01.02.18
Up and Coming
Meet the Spanish Breakout Talent So New He Doesn’t Even Have a Website
You’d be forgiven for assuming that the ceramic-based objects pictured in this post were tables — it’s an easy mistake to make. The work of Spanish designer Julen Ussia looks almost, sort of usable, while in actuality it’s more of a research project devoted to — as he puts it — “how materials and shapes can suggest an idea of usability.” With the exception of the jointless floor mirror series below and the arc-shaped ceramic lamp above that he developed with fellow Spanish designer Max Enrich (with whom he’s also working on a series of pitchers — more on that soon), almost all of the images Ussia sent us are of loose assemblages of materials rather than of finished objects. Not unlike Sigve Knutson and some of the other young process-based designers we’ve featured recently, he says they act more as “quick methods to think, almost like drawing with materials and gestures.”
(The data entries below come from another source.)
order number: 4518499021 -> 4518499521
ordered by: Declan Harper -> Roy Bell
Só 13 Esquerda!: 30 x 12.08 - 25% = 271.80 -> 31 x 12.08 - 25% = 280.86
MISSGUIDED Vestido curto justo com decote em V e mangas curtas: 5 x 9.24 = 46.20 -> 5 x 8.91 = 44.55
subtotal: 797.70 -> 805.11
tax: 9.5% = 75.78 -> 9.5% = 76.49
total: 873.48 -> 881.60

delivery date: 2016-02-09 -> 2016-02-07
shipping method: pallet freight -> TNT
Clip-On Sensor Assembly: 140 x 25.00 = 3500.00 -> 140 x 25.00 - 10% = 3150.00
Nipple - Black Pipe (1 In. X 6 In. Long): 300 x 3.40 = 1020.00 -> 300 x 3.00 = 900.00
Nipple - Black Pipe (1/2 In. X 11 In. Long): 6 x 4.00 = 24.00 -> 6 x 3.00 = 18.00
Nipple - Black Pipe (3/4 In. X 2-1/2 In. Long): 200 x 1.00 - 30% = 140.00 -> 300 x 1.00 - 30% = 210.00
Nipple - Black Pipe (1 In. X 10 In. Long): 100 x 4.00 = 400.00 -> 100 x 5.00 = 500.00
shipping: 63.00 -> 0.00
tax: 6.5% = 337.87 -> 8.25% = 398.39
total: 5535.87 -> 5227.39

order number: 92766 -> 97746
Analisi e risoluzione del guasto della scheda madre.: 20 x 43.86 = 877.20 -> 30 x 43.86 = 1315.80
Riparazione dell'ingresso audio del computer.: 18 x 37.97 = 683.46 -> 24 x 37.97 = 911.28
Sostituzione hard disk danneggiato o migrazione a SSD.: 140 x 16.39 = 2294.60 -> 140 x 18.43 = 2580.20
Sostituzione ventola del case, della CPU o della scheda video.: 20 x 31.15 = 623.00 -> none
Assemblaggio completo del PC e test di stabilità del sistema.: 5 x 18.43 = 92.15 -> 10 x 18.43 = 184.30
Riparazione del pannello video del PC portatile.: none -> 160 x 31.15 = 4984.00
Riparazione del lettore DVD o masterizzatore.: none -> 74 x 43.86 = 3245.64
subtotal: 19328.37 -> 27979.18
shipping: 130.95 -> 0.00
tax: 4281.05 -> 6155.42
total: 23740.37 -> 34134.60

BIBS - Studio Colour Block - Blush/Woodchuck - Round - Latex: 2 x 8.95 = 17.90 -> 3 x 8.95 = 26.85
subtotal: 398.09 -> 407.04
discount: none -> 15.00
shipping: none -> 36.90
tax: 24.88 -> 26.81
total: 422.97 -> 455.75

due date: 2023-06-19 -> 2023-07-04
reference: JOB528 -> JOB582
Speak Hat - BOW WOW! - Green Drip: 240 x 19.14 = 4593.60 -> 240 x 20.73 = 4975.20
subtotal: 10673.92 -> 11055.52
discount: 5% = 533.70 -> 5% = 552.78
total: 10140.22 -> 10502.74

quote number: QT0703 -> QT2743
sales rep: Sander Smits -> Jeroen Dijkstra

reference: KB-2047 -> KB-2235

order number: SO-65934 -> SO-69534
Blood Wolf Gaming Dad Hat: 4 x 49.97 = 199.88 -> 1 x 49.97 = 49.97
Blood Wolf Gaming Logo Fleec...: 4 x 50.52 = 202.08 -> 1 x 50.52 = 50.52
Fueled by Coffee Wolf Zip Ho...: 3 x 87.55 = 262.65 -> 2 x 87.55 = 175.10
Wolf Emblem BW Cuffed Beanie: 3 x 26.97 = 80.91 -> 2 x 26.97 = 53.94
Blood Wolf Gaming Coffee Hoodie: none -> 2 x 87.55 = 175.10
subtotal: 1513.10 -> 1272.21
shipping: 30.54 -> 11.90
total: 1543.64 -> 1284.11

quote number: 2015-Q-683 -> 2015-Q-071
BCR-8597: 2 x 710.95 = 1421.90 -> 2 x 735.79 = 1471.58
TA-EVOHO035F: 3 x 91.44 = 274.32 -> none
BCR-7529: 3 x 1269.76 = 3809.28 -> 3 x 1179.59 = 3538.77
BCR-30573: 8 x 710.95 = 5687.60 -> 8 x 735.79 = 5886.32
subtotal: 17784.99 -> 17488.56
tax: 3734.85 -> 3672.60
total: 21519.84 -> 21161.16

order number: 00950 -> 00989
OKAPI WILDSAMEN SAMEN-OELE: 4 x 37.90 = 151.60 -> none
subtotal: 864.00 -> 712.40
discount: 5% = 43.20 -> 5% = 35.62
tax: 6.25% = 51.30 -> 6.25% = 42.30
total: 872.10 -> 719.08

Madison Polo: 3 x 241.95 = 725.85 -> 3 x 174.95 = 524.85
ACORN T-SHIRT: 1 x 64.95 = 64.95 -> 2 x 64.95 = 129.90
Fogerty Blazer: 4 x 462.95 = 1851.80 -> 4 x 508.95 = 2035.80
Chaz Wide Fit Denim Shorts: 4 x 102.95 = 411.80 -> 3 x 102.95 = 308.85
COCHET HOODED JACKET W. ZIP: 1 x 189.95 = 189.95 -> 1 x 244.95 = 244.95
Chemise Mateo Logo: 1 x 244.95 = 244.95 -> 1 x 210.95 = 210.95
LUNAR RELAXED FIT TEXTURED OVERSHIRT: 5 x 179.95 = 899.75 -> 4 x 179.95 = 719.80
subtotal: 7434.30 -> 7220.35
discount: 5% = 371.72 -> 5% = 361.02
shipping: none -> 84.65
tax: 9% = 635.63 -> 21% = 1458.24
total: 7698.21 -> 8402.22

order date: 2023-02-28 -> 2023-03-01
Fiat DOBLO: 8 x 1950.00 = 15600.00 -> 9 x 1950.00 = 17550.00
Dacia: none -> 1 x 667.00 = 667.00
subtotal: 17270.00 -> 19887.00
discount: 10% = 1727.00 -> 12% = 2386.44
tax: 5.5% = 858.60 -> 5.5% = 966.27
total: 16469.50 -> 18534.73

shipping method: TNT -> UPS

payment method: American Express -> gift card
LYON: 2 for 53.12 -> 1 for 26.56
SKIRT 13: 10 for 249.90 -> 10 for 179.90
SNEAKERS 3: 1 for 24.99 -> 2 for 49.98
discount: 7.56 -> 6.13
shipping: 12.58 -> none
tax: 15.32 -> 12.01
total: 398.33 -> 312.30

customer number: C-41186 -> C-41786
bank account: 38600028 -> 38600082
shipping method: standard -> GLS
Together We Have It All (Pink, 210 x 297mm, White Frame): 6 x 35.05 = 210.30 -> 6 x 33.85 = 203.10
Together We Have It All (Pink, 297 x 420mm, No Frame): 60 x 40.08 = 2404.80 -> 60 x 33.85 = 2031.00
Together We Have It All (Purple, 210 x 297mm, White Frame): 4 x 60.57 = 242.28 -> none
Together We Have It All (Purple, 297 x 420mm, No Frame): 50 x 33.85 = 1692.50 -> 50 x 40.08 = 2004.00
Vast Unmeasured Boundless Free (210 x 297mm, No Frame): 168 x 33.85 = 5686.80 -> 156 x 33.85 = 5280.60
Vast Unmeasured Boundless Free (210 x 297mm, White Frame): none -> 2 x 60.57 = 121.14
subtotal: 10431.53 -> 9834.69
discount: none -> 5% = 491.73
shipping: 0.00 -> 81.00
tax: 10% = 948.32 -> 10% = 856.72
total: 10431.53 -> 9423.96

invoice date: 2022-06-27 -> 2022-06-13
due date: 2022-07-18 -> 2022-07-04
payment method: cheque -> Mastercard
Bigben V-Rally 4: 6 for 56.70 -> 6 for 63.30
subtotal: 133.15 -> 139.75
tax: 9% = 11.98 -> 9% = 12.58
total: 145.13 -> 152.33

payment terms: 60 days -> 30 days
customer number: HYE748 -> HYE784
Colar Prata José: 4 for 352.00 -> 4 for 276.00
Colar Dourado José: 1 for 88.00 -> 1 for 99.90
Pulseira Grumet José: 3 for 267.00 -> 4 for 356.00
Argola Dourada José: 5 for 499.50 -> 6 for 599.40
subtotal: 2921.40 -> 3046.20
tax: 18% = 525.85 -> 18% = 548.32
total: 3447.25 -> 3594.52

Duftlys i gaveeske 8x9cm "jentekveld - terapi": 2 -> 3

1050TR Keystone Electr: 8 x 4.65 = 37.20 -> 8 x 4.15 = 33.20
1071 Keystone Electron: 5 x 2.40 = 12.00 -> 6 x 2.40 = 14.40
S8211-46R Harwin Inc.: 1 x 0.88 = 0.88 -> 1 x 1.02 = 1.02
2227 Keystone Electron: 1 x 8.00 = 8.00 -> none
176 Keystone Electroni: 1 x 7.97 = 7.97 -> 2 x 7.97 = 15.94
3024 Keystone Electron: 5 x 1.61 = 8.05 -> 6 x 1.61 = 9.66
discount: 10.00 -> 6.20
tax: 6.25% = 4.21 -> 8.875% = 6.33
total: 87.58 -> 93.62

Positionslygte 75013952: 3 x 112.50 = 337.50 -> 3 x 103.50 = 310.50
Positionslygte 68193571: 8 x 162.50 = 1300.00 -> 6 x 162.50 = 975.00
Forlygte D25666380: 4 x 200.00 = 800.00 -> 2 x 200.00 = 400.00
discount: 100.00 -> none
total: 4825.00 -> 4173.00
Ussia came from an art background and then, after taking up ceramics as a product-design undergrad in Barcelona, returned to his hometown of Bilbao to pursue a graduate degree called “Master in Ceramics: Art and Function,” which was by nature focused on the experimental gray area between art and design. His work has remained there ever since. “I’m developing a research lab with the aim of proposing new hypotheses and possibilities in furniture,” he explains. “My criteria are almost exclusively limited to the search for support points and the usability of shapes — building more or less stable structures to explore the gravity, tension, and structure between materials. There are no permanent joints or finishes; structures are constructed and disassembled again and again until I find something worth being registered.”
We find his sculptural works not only worth being registered, but worth marking him as one of the next big talents out of Spain, along with Enrich, Guillermo Santoma, and another designer Ussia is currently collaborating with, Jorge Penadés. Ussia doesn’t even have a website yet — keep an eye on his Instagram for more.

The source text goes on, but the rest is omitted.